Buozzi fu tra gli arrestati in seguito alla rappresaglia per l'azione partigiana legittima di Via Rasella a Roma. Non fu tra i “prescelti” martiri assassinati alle Fosse Ardeatine, fu però trucidato altrove e il suo cadavere venne vilipeso ignobilmente.
Forse, o forse è meglio, la memoria di Bruno Buozzi non è stata onorata degnamente per meschine necessità politiche del Sindacato maggiore e, tutto sommato, migliore: la C.G.I.L. Soltanto la U.I.L. ne ha fatto un punto di riferimento fondativo (ma di comodo e alquanto teorico).
Comunque negli anni si è verificata una discreta pubblicistica storica, che ha studiato e divulgato l'opera e il pensiero di Bruno Buozzi. Ciò è riscontrabile agevolmente su internet, dove persino la voce “Buozzi” su Wikipedia – una volta tanto – è soddisfacente.
In questa sede, dunque, ricorderemo Bruno Buozzi (1881-1944) con alcuni documenti di storici, essendo consapevoli del fatto che essi possono rappresentare un orientamento opinabile in parte. Quale percorso biografico riporto, dalla colossale storia de Il parlamento italiano (23 volumi, Nuova C.E.I., 1990, opera voluta da Giovanni Spadolini) la “scheda” curata da Antonio Glauco Casanova (1919-2015), partigiano, saggista e giornalista, nonché biografo di Giacomo Matteotti.

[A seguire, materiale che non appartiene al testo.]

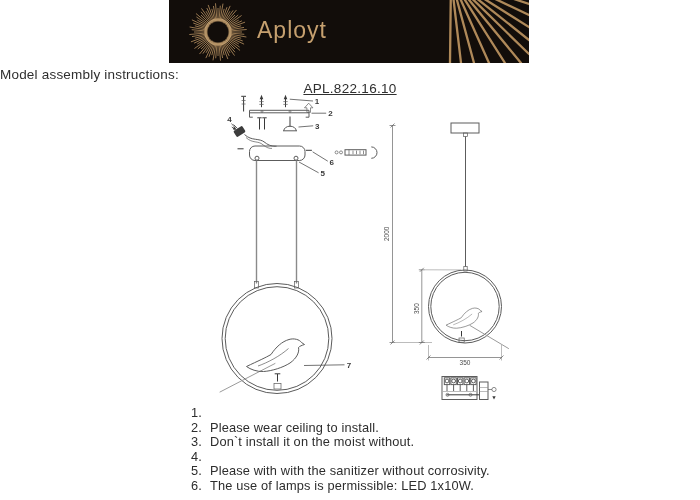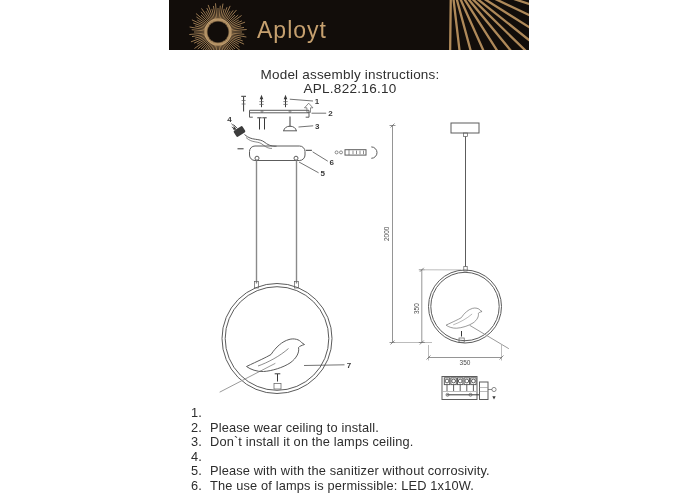--- a/index.html
+++ b/index.html
@@ -7,7 +7,7 @@
         font-family:"Liberation Sans", sans-serif;}
 
   
-  .banner{position:absolute;left:169px;top:0;width:360px;height:50px;background:#120d0a;overflow:hidden;}
+  .banner{position:absolute;left:169px;top:0;width:360px;height:63px;background:#120d0a;overflow:hidden;}
   .sunburst-svg{position:absolute;left:20px;top:3px;}
   .brand{position:absolute;left:88px;top:17px;font-size:23px;letter-spacing:1px;color:#c6a06f;font-weight:500;}
   .rays-svg{position:absolute;left:0;top:0;}

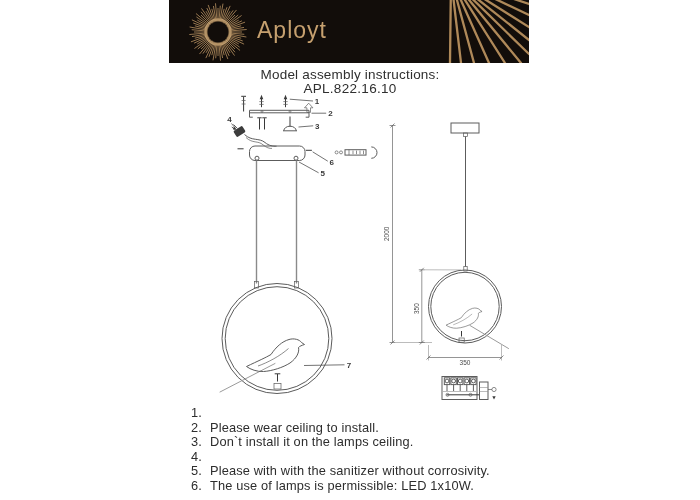--- a/index.html
+++ b/index.html
@@ -13,7 +13,7 @@
   .rays-svg{position:absolute;left:0;top:0;}
 
   
-  .title{position:absolute;left:0;right:0;top:67px;text-align:center;font-size:13.5px;color:#2f2f2f;letter-spacing:.2px;}
+  .title{position:absolute;left:0;right:0;top:67px;text-align:left;font-size:13.5px;color:#2f2f2f;letter-spacing:.2px;}
   .model{position:absolute;left:0;right:0;top:81px;text-align:center;font-size:13.5px;color:#2f2f2f;letter-spacing:.3px;}
 
   

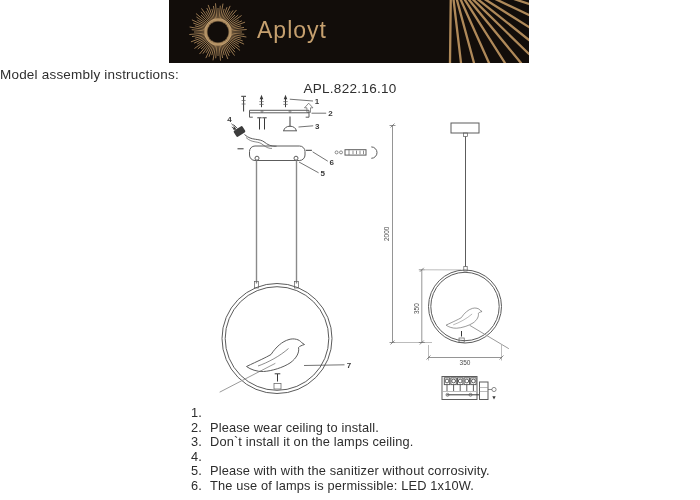--- a/index.html
+++ b/index.html
@@ -14,7 +14,7 @@
 
   
   .title{position:absolute;left:0;right:0;top:67px;text-align:left;font-size:13.5px;color:#2f2f2f;letter-spacing:.2px;}
-  .model{position:absolute;left:0;right:0;top:81px;text-align:center;font-size:13.5px;color:#2f2f2f;letter-spacing:.3px;}
+  .model{position:absolute;left:0;right:0;top:81px;text-align:center;font-size:13.5px;color:#2f2f2f;letter-spacing:.3px;text-decoration:underline;}
 
   
   .drawing{position:absolute;left:0;top:0;width:700px;height:500px;}

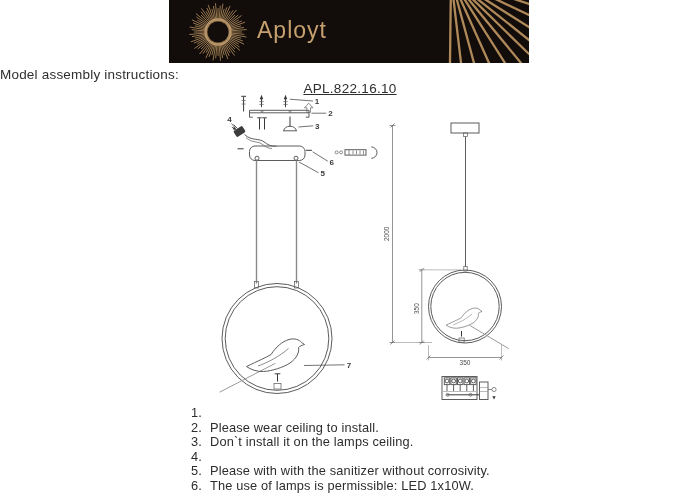--- a/index.html
+++ b/index.html
@@ -338,7 +338,7 @@
     </div>
     <div class="row">
       <span class="num">3.</span>
-      <span class="txt">Don`t install it on the lamps ceiling.</span>
+      <span class="txt">Don`t install it on the moist without.</span>
     </div>
     <div class="row">
       <span class="num">4.</span>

Ripropongo quindi anche da “Terzo programma” (n.1, 1965, Edizioni Radio Italiana) un profilo emozionato nel quale si riscontra il “saldo e coraggioso realismo politico
Il 26 febbraio 1944 sull' “Avanti!” clandestino Buozzi pubblica l'articolo Il fronte unico del lavoro (firmato con lo pseudonimo di Quidam), che inizia con “Il sindacato unico, giuridicamente riconosciuto, risolve un problema fondamentale per la classe lavoratrice, vale a dire quello dell'unità proletaria”.
A Roma il 25 maggio 1984 la U.I.L. organizzò un Convegno su Bruno Buozzi, cui tra gli altri intervennero Luciano Lana, Giuliano Vassalli e Giovanni Spadolini, del quale riportiamo l'intervento (B.B. Indimenticabile leader del sindacalismo riformista) dove sottolinea l'affermazione “vigilare e lavorare per il sindacato indipendente da partiti e governi”, sostenuta da Buozzi, il quale in vita godette della stima anche di Giuseppe Di Vittorio (1882-1957), grande autentico proletario comunista.
Conclude questa esposizione un curioso caso editoriale, un'involontaria appropriazione di copyright da parte del sindacalista socialista, svelata nel 1983 riconoscendo Matteo Matteotti, figlio di Giacomo, l'autore del libro La classe lavoratrice in Italia.
Nel testo sono state intercalate alcune immagini della fine degli anni Sessanta e inizio anni Settanta riproducenti manifestazioni sindacali. Esse sono tratte da una coeva rivista borghese di destra, secondo la quale esse dovevano considerarsi denigratori comportamenti di estremismo sociale. C'è anche un disegno di Renato Guttuso (1956), nel quale le bandiere sono state ritoccate in rosso.